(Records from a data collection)

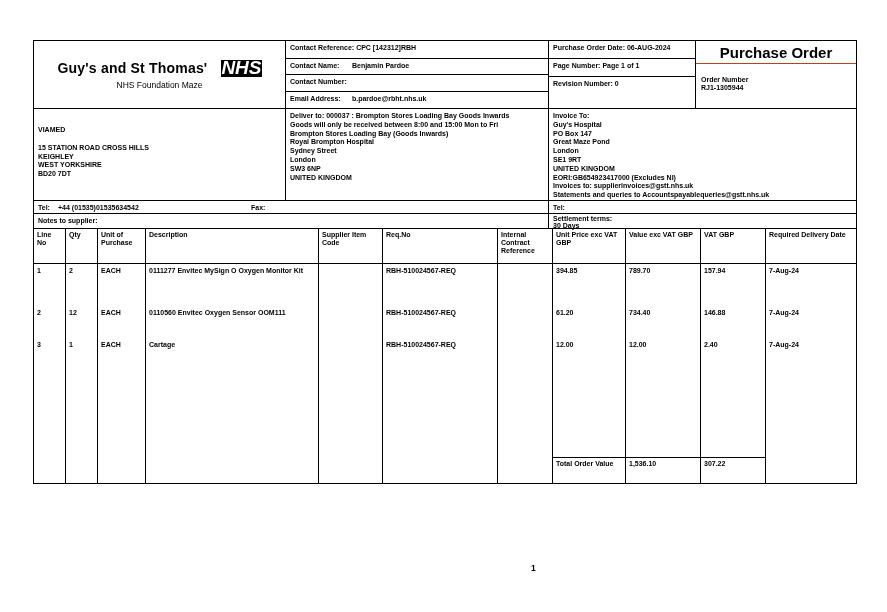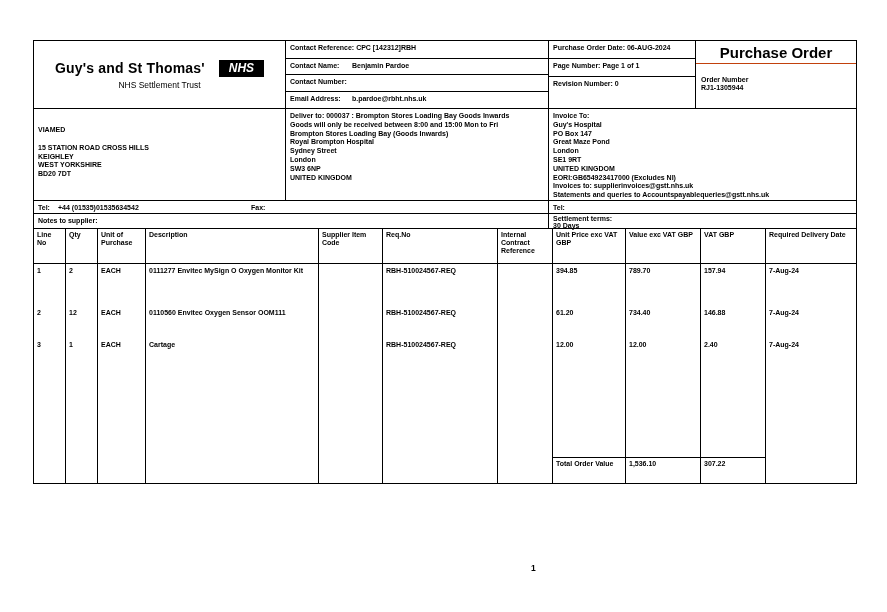--- a/index.html
+++ b/index.html
@@ -19,7 +19,7 @@
   .logo-cell { width:252px; border-right:1px solid #000; display:flex; flex-direction:column; justify-content:center; align-items:center; }
   .logo-line { display:flex; align-items:center; gap:14px; }
   .trust-name { font-size:14px; font-weight:bold; letter-spacing:0.2px; }
-  .nhs-box { background:#000; color:#fff; font-style:italic; font-weight:bold; font-size:12px; padding:1px 10px 2px; line-height:14px;text-align:right; }
+  .nhs-box { background:#000; color:#fff; font-style:italic; font-weight:bold; font-size:19px; padding:1px 0 2px; line-height:14px;text-align:right; }
   .trust-sub { font-size:8.5px; font-weight:normal; margin-top:3px; }
 
   .contact-cell { width:263px; border-right:1px solid #000; display:flex; flex-direction:column; }

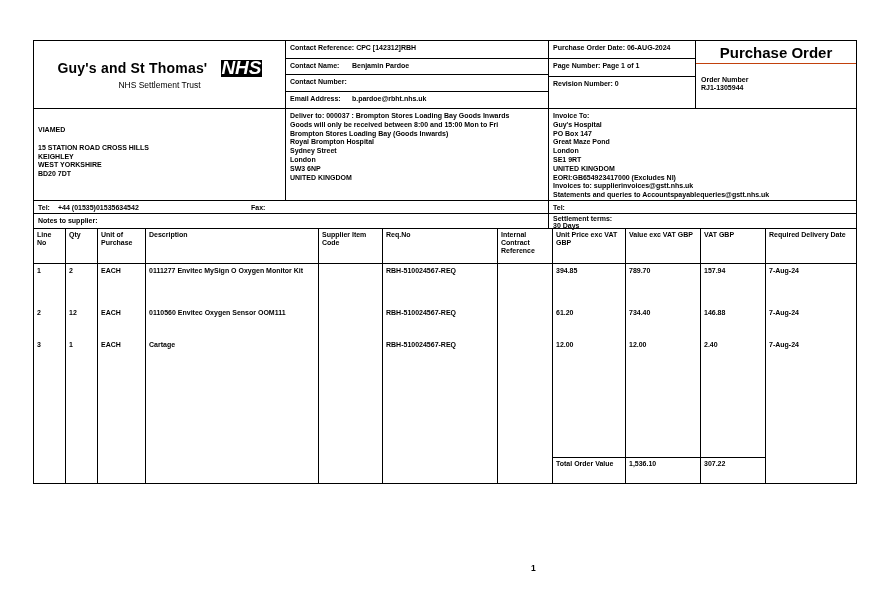--- a/index.html
+++ b/index.html
@@ -76,7 +76,7 @@
         <span class="trust-name">Guy's and St Thomas'</span>
         <span class="nhs-box">NHS</span>
       </div>
-      <div class="trust-sub">NHS Settlement Trust</div>
+      <div class="trust-sub">NHS Foundation Maze</div>
     </div>
     <div class="contact-cell">
       <div class="contact-row">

**Exercise objective**: A line belongs in the answer if it contains the word "direction"; copy every such line from the data above.

**Result**:
   .logo-cell { width:252px; border-right:1px solid #000; display:flex; flex-direction:column; justify-content:center; align-items:center; }
   .contact-cell { width:263px; border-right:1px solid #000; display:flex; flex-direction:column; }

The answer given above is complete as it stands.